Result and Discussion

SNP at residue 526 affects ACAT1 enzyme activity

Ohta and colleagues [29] had previously reported the presence of the human ACAT1 SNP (missense variant, R526G) in a group of hyperlipidemia subjects; the R526G variant did not affect plasma concentrations of lipids or apolipoproteins. However, it was not known whether the R526G variation affects ACAT1 enzyme activity. To address this issue, we used the WT hACAT1 as the template and produced three mutant hACAT1 constructs by site-specific mutagenesis, with single mutation at residue 526: R526R (WT), R526Q, R526G, and R526L. These constructs were individually transiently transfected into ACAT deficient mutant CHO cells (AC29).
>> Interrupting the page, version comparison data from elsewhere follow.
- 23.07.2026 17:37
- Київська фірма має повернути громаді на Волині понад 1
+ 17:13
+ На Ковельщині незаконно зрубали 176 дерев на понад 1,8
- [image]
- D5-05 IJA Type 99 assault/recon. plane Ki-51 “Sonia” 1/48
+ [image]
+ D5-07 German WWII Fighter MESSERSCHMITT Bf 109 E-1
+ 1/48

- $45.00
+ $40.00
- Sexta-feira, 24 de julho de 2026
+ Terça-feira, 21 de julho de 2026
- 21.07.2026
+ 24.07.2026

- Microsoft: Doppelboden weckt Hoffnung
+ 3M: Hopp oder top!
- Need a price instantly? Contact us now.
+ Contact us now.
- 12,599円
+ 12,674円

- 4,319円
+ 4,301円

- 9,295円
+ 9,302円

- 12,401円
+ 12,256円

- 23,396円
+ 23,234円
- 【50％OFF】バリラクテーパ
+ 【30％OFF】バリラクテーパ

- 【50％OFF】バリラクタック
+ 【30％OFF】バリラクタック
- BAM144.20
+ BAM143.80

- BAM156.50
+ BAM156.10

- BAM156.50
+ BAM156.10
The ACAT activity expressed by each of these constructs was monitored by standard procedures described in Methods. Fig.2A shows the amount of radioactive cholesteryl oleate formed by each construct. Fig. 2B shows the amount of hACAT1 protein expression of each construct normalized with tubulin expression. Fig. 2C shows the normalized ACAT1 enzyme activity (obtained by dividing values in A by values in B). Western blot analysis shown in Fig. 2D demonstrates the specificity of the ACAT1 antibodies used, the protein expression of hACAT1 of each construct as indicated, and the expression of tubulin used as the loading control. The results show that the enzyme activity of ACAT1 Q526 is less active than that of ACAT1 R526 by 40%. ACAT1 is a potential drug target for treating human diseases. Our result here suggests that in the future, the CAG/CGG polymorphism at ACAT1 residue 526 can be utilized to perform ACAT1 activity/human disease susceptibility studies.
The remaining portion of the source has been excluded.